Jamia Khairul Madaris
- Type: Islamic university
- Established: 9 March 1931 (95 years ago)
- Founders: Khair Muhammad Jalandhari
- Affiliations: Wifaq al-Madaris al-`Arabiyah, Pakistan
- Rector: Muhammad Hanif Jalandhari
- Location: Auranzeb Road, o/s Dehli Gate, Multan, Punjab, Pakistan
- Website: khairulmadaris.com.pk

= Jamia Khairul Madaris =

Islamic seminary in Multan, Pakistan

Jamia Khairul Madaris is an Islamic seminary located in the Pakistani city of Multan. Originally established in Jalandhar on 9 March 1931, the seminary moved to its current location in Multan on 8 October 1947.

==History==
Khairul Madaris was originally established in Jalandhar on 9 March 1931 by Khair Muhammad Jalandhari at the suggestion of Ashraf Ali Thanwi.

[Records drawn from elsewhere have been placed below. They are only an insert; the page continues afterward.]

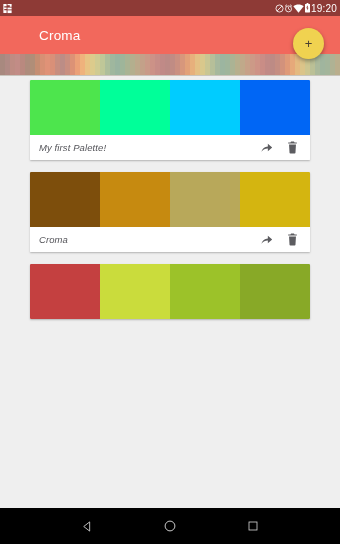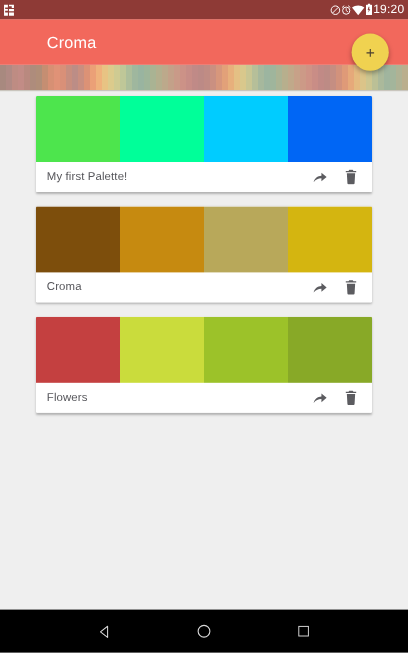--- a/index.html
+++ b/index.html
@@ -70,6 +70,7 @@
     box-shadow:0 1px 2px rgba(0,0,0,.26);
     border-radius:1px;
     overflow:hidden;
+    font-style:italic;
   }
   .swatches{ display:flex; height:55px; width:100%; }
   .swatches > i{ display:block; flex:1 1 0; height:100%; }

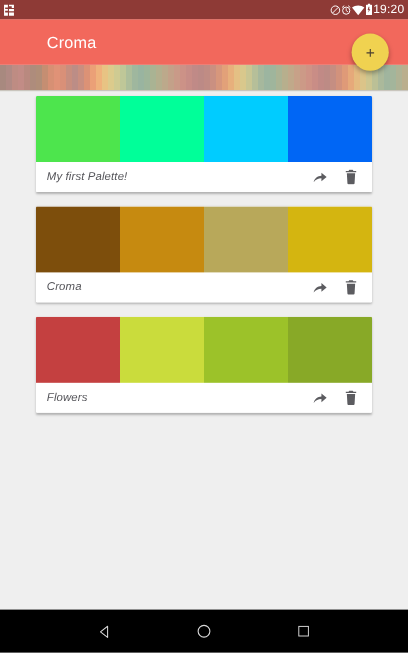--- a/index.html
+++ b/index.html
@@ -277,22 +277,6 @@
         <i style="background: rgb(156, 194, 41);"></i>
         <i style="background: rgb(136, 169, 39);"></i>
       </div>
-    <div class="card-footer">
-      <span class="card-name">Flowers</span>
-      <div class="card-actions">
-        <span class="act">
-          <svg width="13" height="13" viewBox="0 0 24 24">
-            <path fill="#5C5C60" d="M2.5 20c1.6-6.4 6-9.6 12-10V5.3L22.5 12 14.5 18.7V14c-4.6-.1-8.3 1.6-12 6z"></path>
-          </svg>
-        </span>
-        <span class="act">
-          <svg width="11" height="13" viewBox="0 0 20 24">
-            <path fill="#5C5C60" d="M7.3 1h5.4l1.1 1.6H18V4.6H2V2.6h4.2L7.3 1z"></path>
-            <path fill="#5C5C60" d="M3.6 6.3h12.8l-.9 15.2a1.6 1.6 0 01-1.6 1.5H6.1a1.6 1.6 0 01-1.6-1.5L3.6 6.3z"></path>
-          </svg>
-        </span>
-      </div>
-    </div>
   </div>
 
 </div>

Thanwi also became first patron of Khairul Madaris, and the later patrons included Shabbir Ahmad Usmani and Shamsul Haq Afghani. It was re-established in Multan on 8 October 1947. The first executive council of the seminary included Muhammad Shafi, Muhammad Idris Kandhlawi, Zafar Ahmad Usmani and Shamsul Haq Afghani.

Along with Islamic education, Jamia offers formal education up to matriculation as well as computer education. One of its branches, Al-Khair Public School, offers 'O' Level and A-Level education in addition to Hifz-e-Quran. The seminary opened a female wing in 1970.